Afghan suicide attack kills 12 civilians


A suicide attack in a busy Afghan bazaar killed 12 civilians Thursday, while hundreds of people angrily protested against the reported deaths of scores of villagers in US-led strikes on insurgents.

The suicide blast, similar to the trademark tactics of Taliban militants, struck the southern province of Helmand after US Secretary of State Robert Gates toured the region to oversee preparations for troop reinforcements.

Police said two foreign soldiers in the NATO-led International Security Assistance Force were also wounded in the blast in the district of Girishk. ISAF confirmed the suicide blast but not the casualties.

"A suicide attacker on motorcycle detonated his explosives as a foreign forces' convoy was passing through the centre of Girishk district," Helmand government spokesman Daud Ahmadi told AFP.

"Twelve of our innocent civilian compatriots were martyred and another 32 civilians, including two policemen, were wounded," he said.

The attack was targeted at a convoy of foreign troops travelling with Afghan forces, he said. Most of the foreign soldiers in Helmand are British.

The Taliban vowed last month to step up attacks on Afghan and foreign troops, who are braced for a tough year in efforts to defeat a growing tide of extremism in Afghanistan and Pakistan.

District police chief Abdul Razeq said two foreign troops were wounded in Thursday's suicide attack.

"The blast took place in a crowded bazaar in the centre of the district, that is why it caused so many casualties," he said.

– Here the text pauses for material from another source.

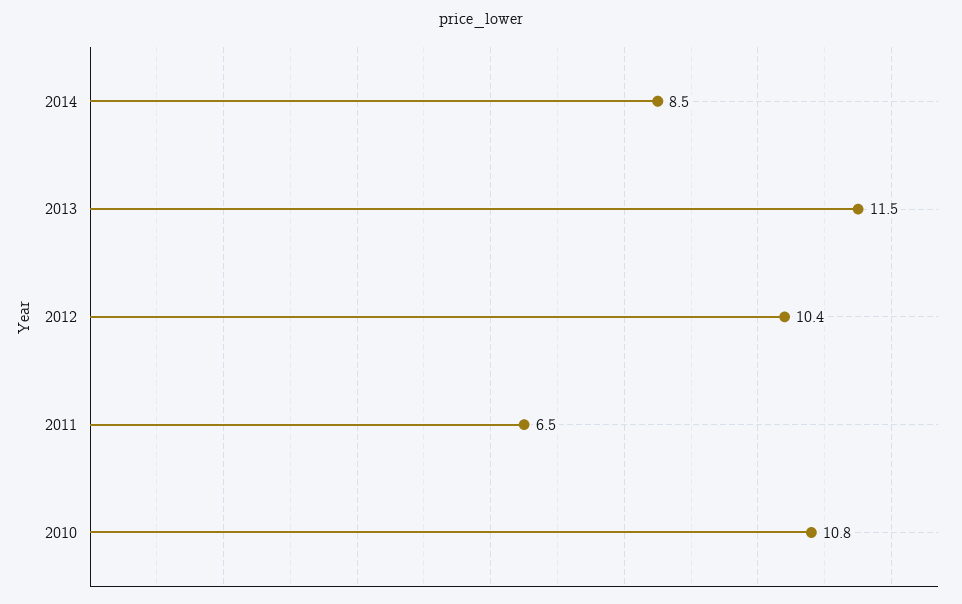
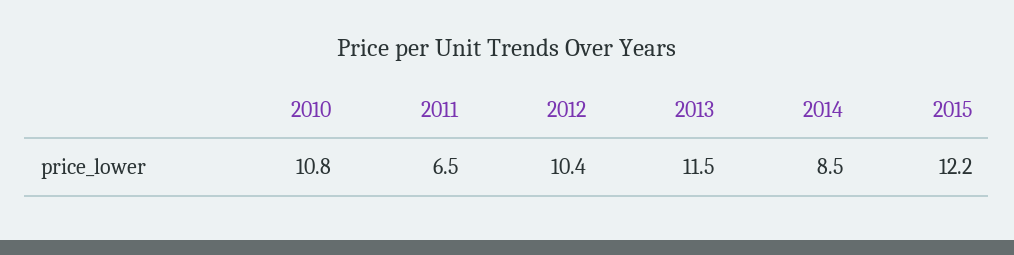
2015: none -> 12.2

The Taliban, who were in government between 1996 and 2001, are particularly active in Helmand, where they are said to control several districts and have a hand in a flourishing opium production that funds the insurgency.

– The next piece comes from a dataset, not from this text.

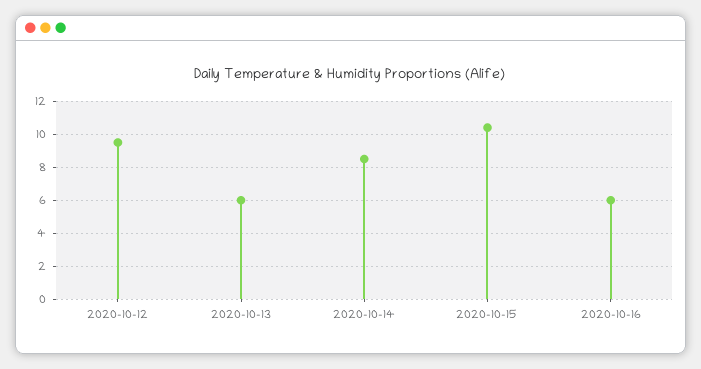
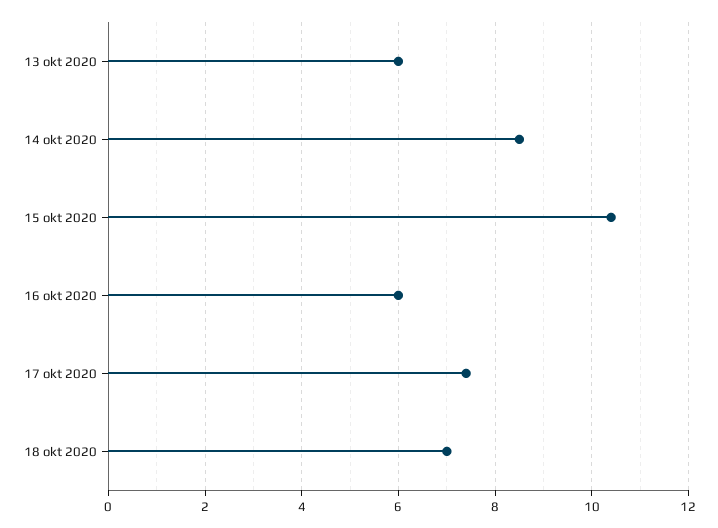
2020-10-12: 9.5 -> none
17 okt 2020: none -> 7.5
18 okt 2020: none -> 7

Gates, in Afghanistan for the first time since the United States rolled out a new strategy to reverse the flagging war, visited Helmand and the adjoining province of Kandahar on Thursday.

He met military commanders and inspected preparations for a beefed up mission in the south, Afghanistan's main battlefield, that will deploy about an extra 21,000 US soldiers.

Meanwhile, the US military was investigating allegations that dozens of civilians were killed in air strikes against insurgents in the southwest province of Farah overnight Monday-Tuesday.

Afghan police said more than 100 people -- about 70 of them civilians -- were killed in the strikes and ground fighting in Farah's Bala Buluk district, another bastion of insurgents and opium production.

The dead included children and the elderly, they said.

Hundreds of angry men denounced the raids on Thursday, chanting "Death to America" and demanding US soldiers be expelled, witnesses told AFP.

"People are really angry and they shout 'death to America, death to the invaders,'" said a demonstrator who gave his name only as Abdullah.

The United Nations says nearly 2,200 civilians were killed in insurgency-linked violence last year, about 55 percent by insurgent attacks and nearly 40 percent by pro-government forces.